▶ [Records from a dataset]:
* * * * * * * * *

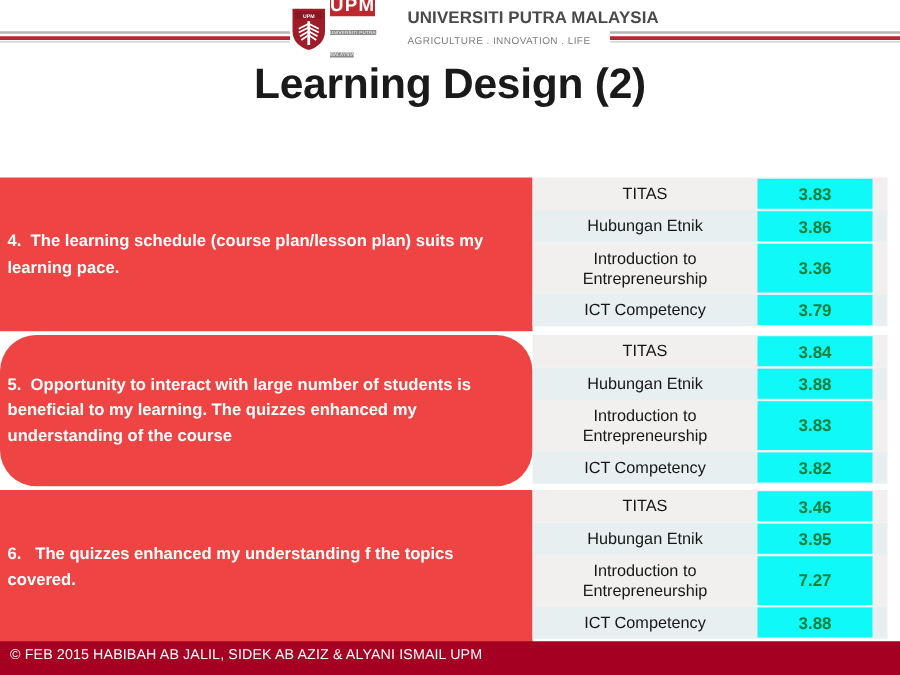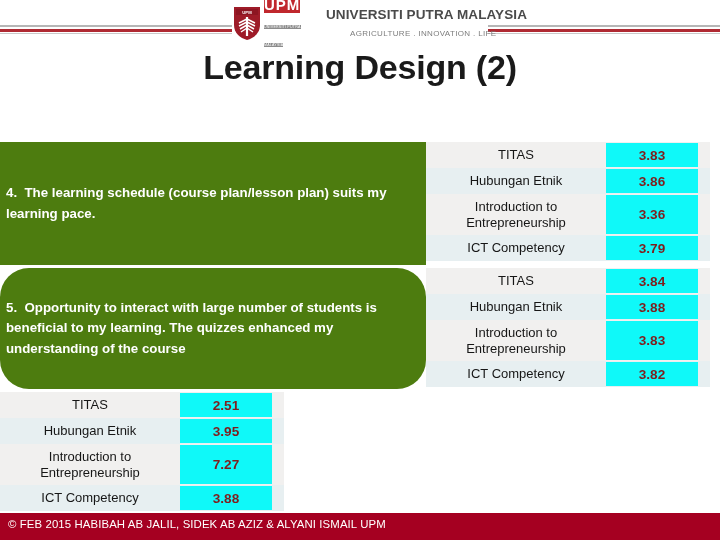--- a/index.html
+++ b/index.html
@@ -94,21 +94,20 @@
     color: #4a4a4a;
     letter-spacing: 0.1px;
     white-space: nowrap;
   }
   .uni-tag {
     font-size: 8px;
     color: #7d7d7d;
     letter-spacing: 0.35px;
     margin-top: 1px;
     white-space: nowrap;
-    margin-left: 24px;
   }
 
   
   .slide-title {
     position: absolute;
     left: 0; top: 48px;
     width: 720px;
     text-align: center;
     font-size: 34px;
     font-weight: bold;
@@ -130,21 +129,21 @@
   .col-left {
     width: 426px;
     flex: 0 0 426px;
   }
   .col-right {
     width: 284px;
     flex: 0 0 284px;
   }
 
   .stmt-cell {
-    background: #4d7c0f;
+    background: #ef4444;
     color: #ffffff;
     font-size: 13.3px;
     font-weight: bold;
     line-height: 1.55;
     padding: 0 8px 0 6px;
     margin-bottom: 3px;
     display: flex;
     align-items: center;
     box-sizing: border-box;
     font-family: "Liberation Sans", sans-serif;
@@ -176,21 +175,21 @@
     flex: 0 0 104px;
     width: 104px;
     display: flex;
     align-items: stretch;
     padding: 1px 12px 1px 0;
     box-sizing: border-box;
   }
   .mrow .val {
     flex: 1 1 auto;
     background: #0ff9f9;
-    color: #7f1d1d;
+    color: #15803d;
     font-size: 13.6px;
     font-weight: bold;
     display: flex;
     align-items: center;
     justify-content: center;
     font-family: "Liberation Sans", sans-serif;
     text-align: right;
   }
   .bg-a { background: #f1f0ef; }
   .bg-b { background: #e7eff1; }
@@ -319,25 +318,30 @@
       <div class="mrow bg-b h-1">
         <span class="label">ICT Competency</span>
         <span class="valwrap">
             <span class="val">3.82</span>
           </span>
       </div>
     </div>
   </div>
 
   <div class="grid">
+    <div class="col-left">
+      <div class="stmt-cell stmt-h3">
+        <span class="txt"><span>6.</span>&nbsp;&nbsp; <span>The quizzes  enhanced my understanding f the topics covered.</span></span>
+      </div>
+    </div>
     <div class="col-right">
       <div class="mrow bg-a h-1">
         <span class="label">TITAS</span>
         <span class="valwrap">
-            <span class="val">2.51</span>
+            <span class="val">3.46</span>
           </span>
       </div>
       <div class="mrow bg-b h-1">
         <span class="label">Hubungan Etnik</span>
         <span class="valwrap">
             <span class="val">3.95</span>
           </span>
       </div>
       <div class="mrow bg-a h-2">
         <span class="label">Introduction to Entrepreneurship</span>

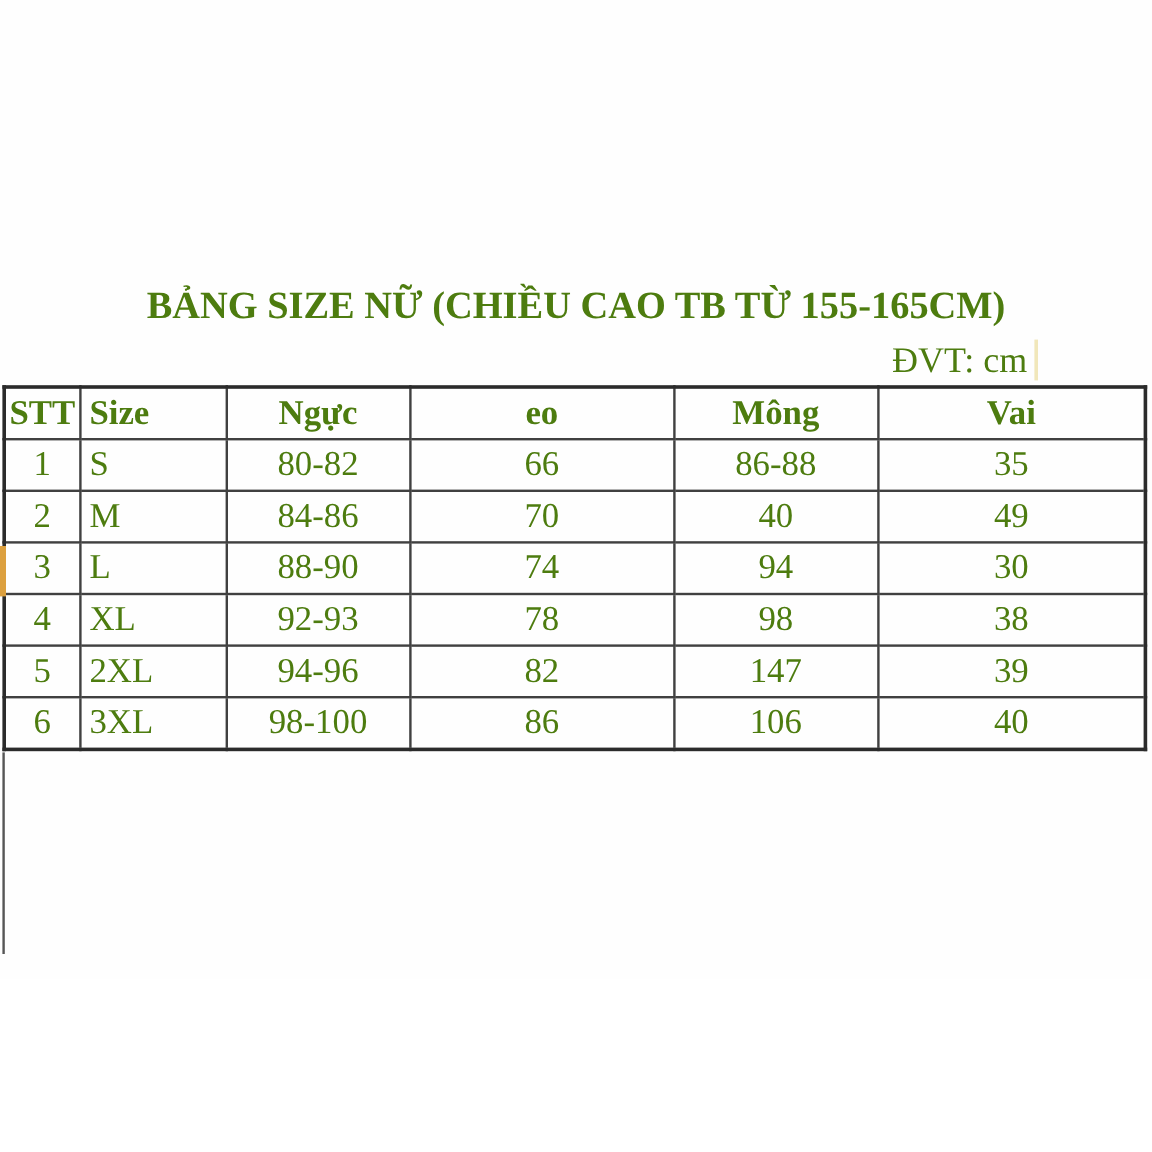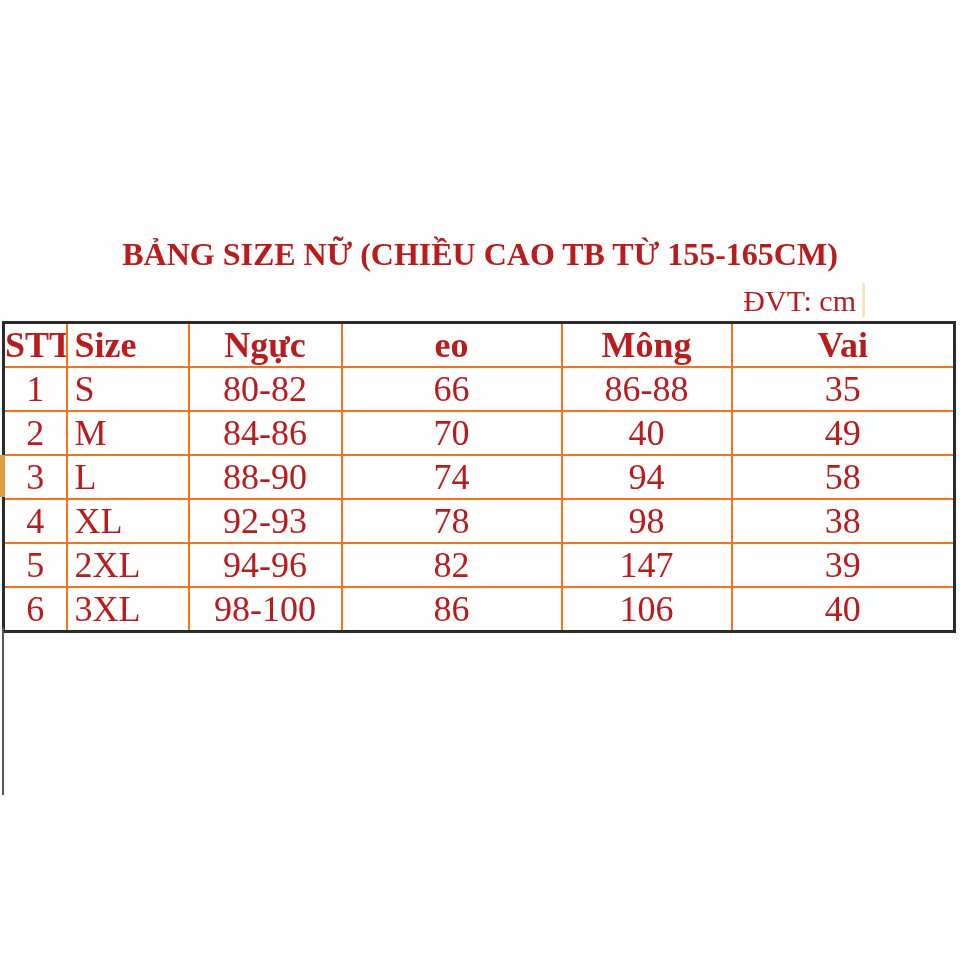--- a/index.html
+++ b/index.html
@@ -7,21 +7,21 @@
     padding: 0;
     background: #ffffff;
   }
   .page {
     position: relative;
     width: 960px;
     height: 816px;
     background: #fefefe;
     overflow: hidden;
     font-family: "Liberation Serif", serif;
-    color: #b91c1c;
+    color: #4d7c0f;
   }
   .title {
     position: absolute;
     top: 236px;
     left: 0;
     width: 960px;
     text-align: center;
     font-weight: bold;
     font-size: 32px;
     white-space: nowrap;
@@ -36,23 +36,23 @@
   table.size-table {
     position: absolute;
     top: 321px;
     left: 2px;
     border-collapse: collapse;
     table-layout: fixed;
     width: 951px;
     border: 3px solid #2b2b2b;
   }
   .size-table th, .size-table td {
-    border: 2px solid #f97316;
+    border: 2px solid #404040;
     height: 41px;
-    font-size: 36px;
+    font-size: 29px;
     padding: 0;
     overflow: hidden;
     vertical-align: middle;
     font-weight: normal;
   }
   .size-table th { font-weight: bold; }
   .al-c { text-align: center; }
   .al-l { text-align: left; padding-left: 7px !important; }
   col.c-stt  { width: 63px;  }
   col.c-size { width: 122px; }
@@ -131,21 +131,21 @@
         <td class="al-c">70</td>
         <td class="al-c">40</td>
         <td class="al-c">49</td>
       </tr>
       <tr>
         <td class="al-c">3</td>
         <td class="al-l">L</td>
         <td class="al-c">88-90</td>
         <td class="al-c">74</td>
         <td class="al-c">94</td>
-        <td class="al-c">58</td>
+        <td class="al-c">30</td>
       </tr>
       <tr>
         <td class="al-c">4</td>
         <td class="al-l">XL</td>
         <td class="al-c">92-93</td>
         <td class="al-c">78</td>
         <td class="al-c">98</td>
         <td class="al-c">38</td>
       </tr>
       <tr>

* * * * * * * * *

▶ [Task statement]:
Lines with "right" in the records above: copy every one of them.

▶ [Solution for this task]:
   .col-right {
     text-align: right;
     <div class="col-right">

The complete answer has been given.